The UK government has launched a ‘Mental Health Mission’ with an investment of £42.7 million to accelerate research into mental health conditions, including those affecting children. The aim is to develop innovative treatments, improve diagnosis accuracy and speed, and utilize technology to free up time for clinicians.
The NHS reports that one in four adults and one in ten children experience mental illness, highlighting the importance of research in this area. By bolstering mental health research, millions of people across the country could potentially benefit.
The Mental Health Mission’s psychosis theme has received over £4 million in funding from the Office for Life Sciences. Dr. Sarah Sullivan from the University of Bristol, alongside Dr. Paola Fusar Poli from King’s College London, will co-lead the psychosis prediction workstream.
The National Institute for Health and Care Research (NIHR) Mental Health Translational Research Collaboration, a network of leading investigators specializing in mental health research, will deliver the mission across the UK.
Last year, the government announced healthcare research priorities, including this mission, as part of its Life Sciences Vision. The mission adopts a vaccine task force approach to tackle major public health challenges. The government aims to leverage research expertise, streamline processes, strengthen partnerships, and support new healthcare challenges.
Dr. Sarah Sullivan, a Senior Research Fellow from Bristol Medical School‘s Centre for Academic Mental Health, expressed excitement about the endeavor. The funding will enhance psychosis research capacity and improve services for individuals with psychosis, one of the most debilitating and costly mental illnesses.
The funding aligns with the Prime Minister’s priorities, emphasizing patient-centered care and promoting innovation within the NHS.

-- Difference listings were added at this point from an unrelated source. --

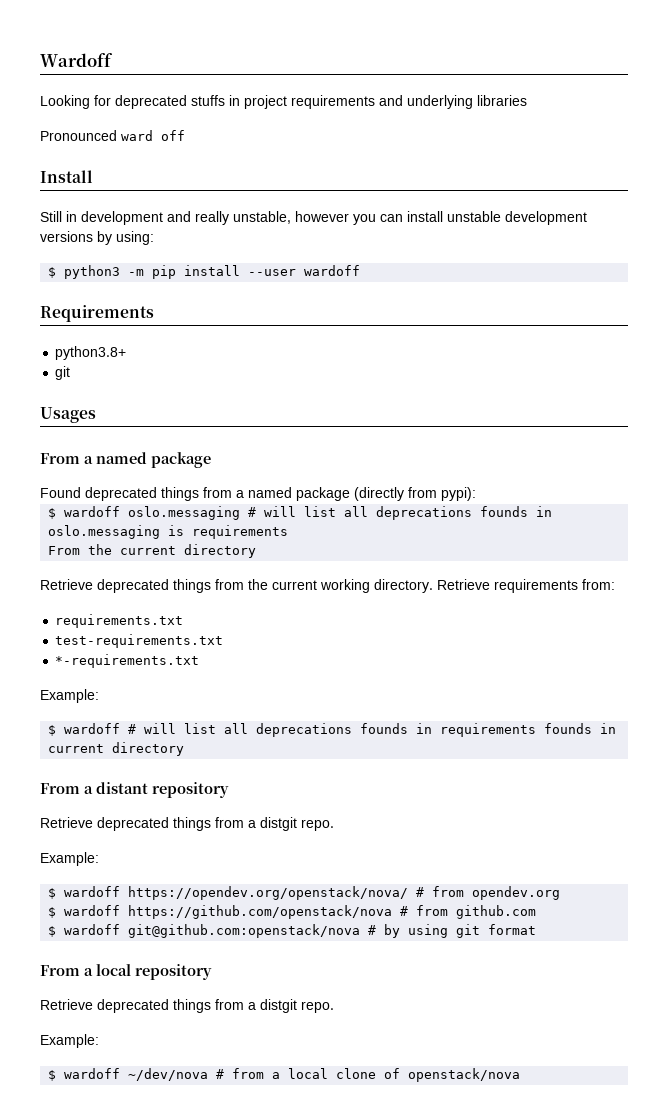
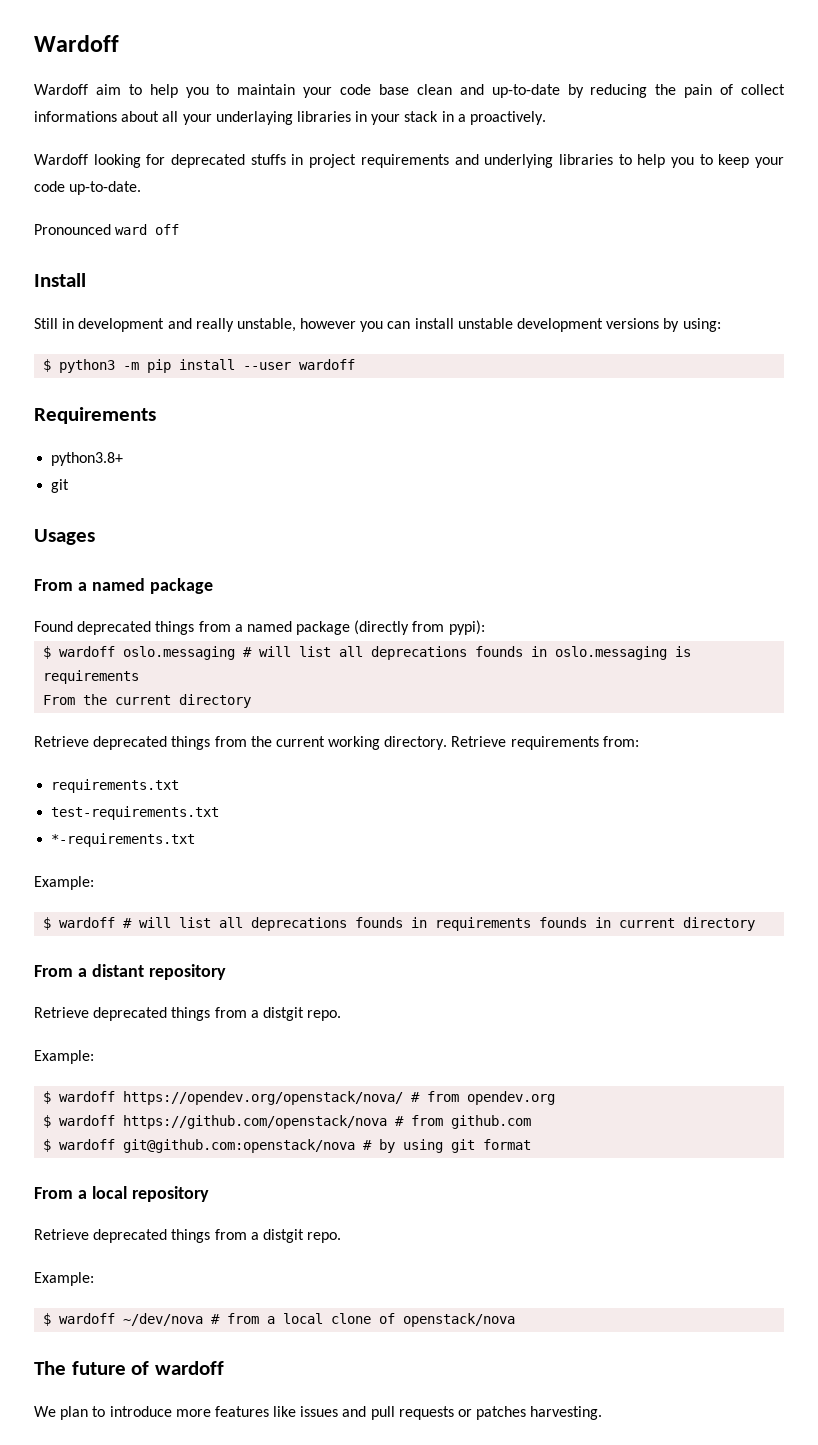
[40,95,90,109] Looking -> [34,84,786,98] [34,111,547,125] [34,154,141,168] Wardoff aim to help you to maintain your code base clean and up-to-date by reducing the pain of collect informations about all your underlaying libraries in your stack in a proactively. // Wardoff looking
(527, 100) none -> [618,154,784,168] [34,181,142,195] to help you to keep your code up-to-date.
(521, 1075) none -> [34,1361,225,1375] [34,1406,603,1420] // The future of wardoff // We plan to introduce more features like issues and pull requests or patches harvesting.

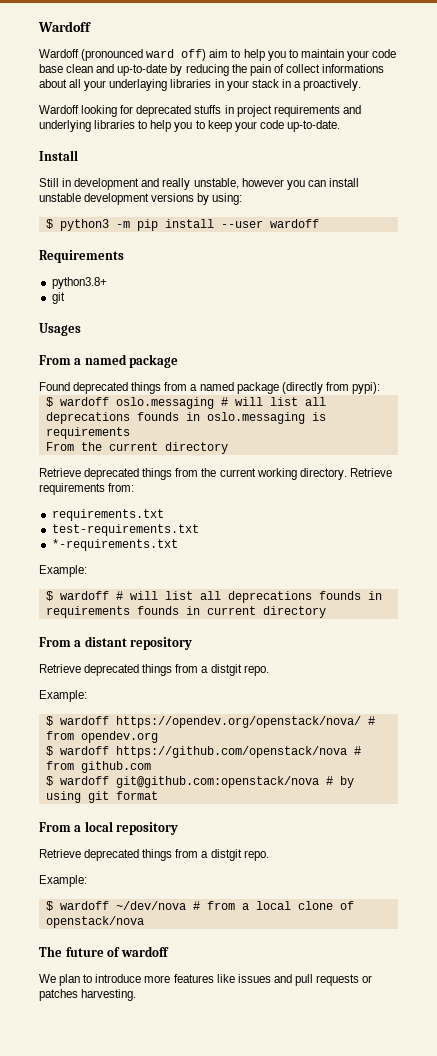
(88, 89) none -> [81,49,207,61] (pronounced ward off)
[34,224,180,235] // Pronounced ward off -> (340, 126) none

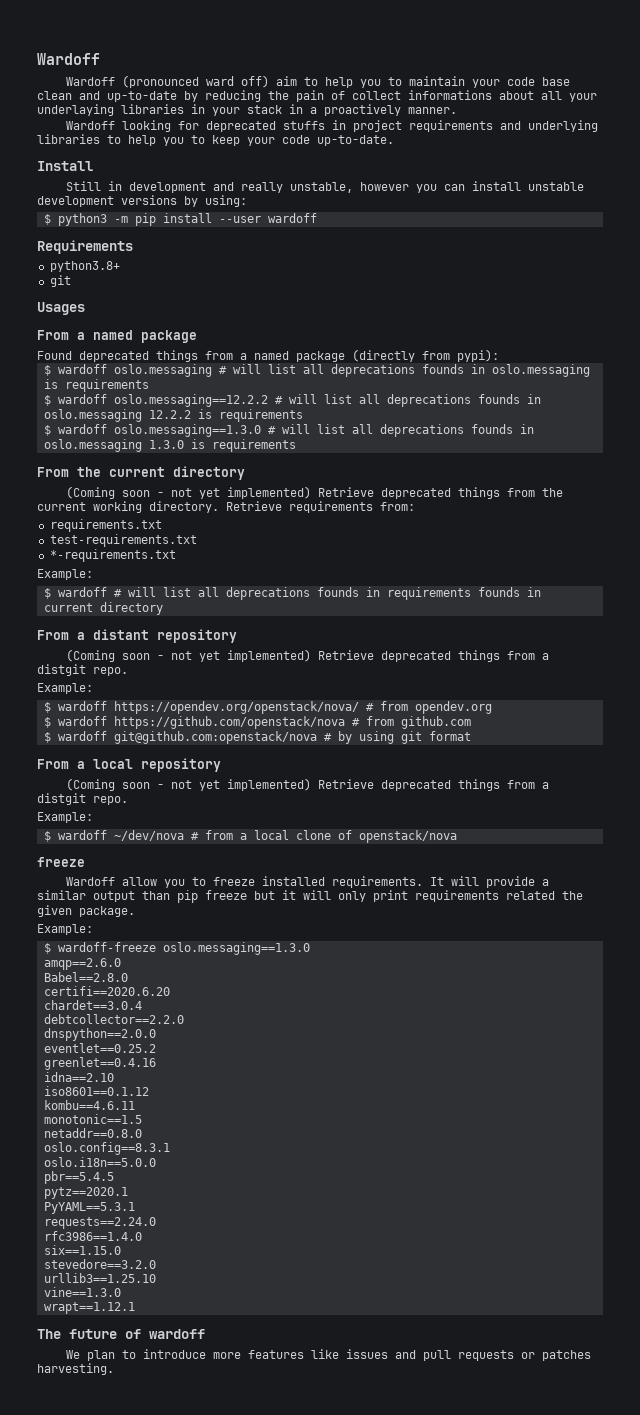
[303,79,362,91] proactively. -> [324,104,457,116] proactively manner.
[45,442,228,454] From the current directory // -> [43,394,541,407] [43,409,303,422] [43,424,534,437] [43,439,296,452] [37,466,245,480] [65,486,311,499] $ wardoff oslo.messaging==12.2.2 # will list all deprecations founds in oslo.messaging 12.2.2 is requirements // $ wardoff oslo.messaging==1.3.0 # will list all deprecations founds in oslo.messaging 1.3.0 is requirements // From the current directory // (Coming soon - not yet implemented)
(193, 643) none -> [65,649,311,662] (Coming soon - not yet implemented)
(179, 828) none -> [65,778,311,791] (Coming soon - not yet implemented)
(144, 922) none -> [37,857,85,867] [65,876,549,888] [37,890,583,903] [37,905,135,917] [37,924,93,935] [43,942,310,955] [43,958,121,970] [43,972,128,982] [43,986,170,996] [43,1000,142,1010] [43,1014,184,1024] [43,1028,156,1041] [43,1043,156,1053] [43,1057,156,1070] [43,1072,114,1082] [43,1086,149,1096] [43,1100,135,1110] [43,1114,142,1124] [43,1128,142,1138] [43,1142,170,1155] [43,1157,156,1167] [43,1171,114,1184] [43,1187,128,1199] [43,1202,135,1214] [43,1217,156,1229] [43,1231,142,1241] [43,1245,121,1255] [43,1259,156,1269] [43,1273,156,1283] [43,1287,121,1297] [43,1302,135,1314] // freeze // Wardoff allow you to freeze installed requirements. It will provide a similar output than pip freeze but it will only print requirements related the given package. // Example: // $ wardoff-freeze oslo.messaging==1.3.0 // amqp==2.6.0 // Babel==2.8.0 // certifi==2020.6.20 // chardet==3.0.4 // debtcollector==2.2.0 // dnspython==2.0.0 // eventlet==0.25.2 // greenlet==0.4.16 // idna==2.10 // iso8601==0.1.12 // kombu==4.6.11 // monotonic==1.5 // netaddr==0.8.0 // oslo.config==8.3.1 // oslo.i18n==5.0.0 // pbr==5.4.5 // pytz==2020.1 // PyYAML==5.3.1 // requests==2.24.0 // rfc3986==1.4.0 // six==1.15.0 // stevedore==3.2.0 // urllib3==1.25.10 // vine==1.3.0 // wrapt==1.12.1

Health and Social Care Secretary Steve Barclay highlighted the significance of mental health, revealing that one in four adults in England is affected by it. He stated that the mission aims to enhance services and treatments for millions of patients. The government is collaborating with the NHS, industry experts, and healthcare professionals to fund cutting-edge research, including the development of apps and other technology to monitor patients remotely.
The funding will be utilized in various ways. It will support research to improve the treatment and care of individuals with mental illness, focusing on under-researched areas like early psychosis and mood disorders. Research on children and young people’s mental health will also be prioritized.
Furthermore, there will be an emphasis on using data and digital technologies to enable precise prevention and treatment targeting. Technology can be leveraged to monitor patients at home, freeing up clinician time and reducing waiting lists.
Two pilot sites in Birmingham and Liverpool, in collaboration with industry partners, will conduct research and stimulate investment. These sites will develop novel approaches that can be implemented in other locations.
Additionally, the mission aims to eliminate barriers for industry in delivering groundbreaking treatments for mental health conditions faster.
CEO of NIHR and Chief Scientific Advisor Professor Lucy Chappel believes that the investment in the Mental Health Mission will facilitate the development of innovative therapies and technologies that could significantly improve people’s lives. For example, this could include wellbeing apps, games, and services for early diagnosis of child mental health problems.
Professor Husseini Manji from the University of Oxford and Professor Kathryn Abel from the University of Manchester will co-chair the Mental Health Mission. They emphasize the mission’s collaborative nature involving the public sector, patients, and industry partners. By harnessing the size, scope, and data resources of the NHS and NIHR, the mission hopes to transform mental health research and treatment. It aspires for the UK to be a leading location for impactful mental health research and aims to provide access to the best and newest treatments.
The Mental Health Mission will create a revolutionary force in mental health research, fostering collaboration between various stakeholders. This collaborative effort is expected to make a tangible difference in the lives of patients in the UK and worldwide.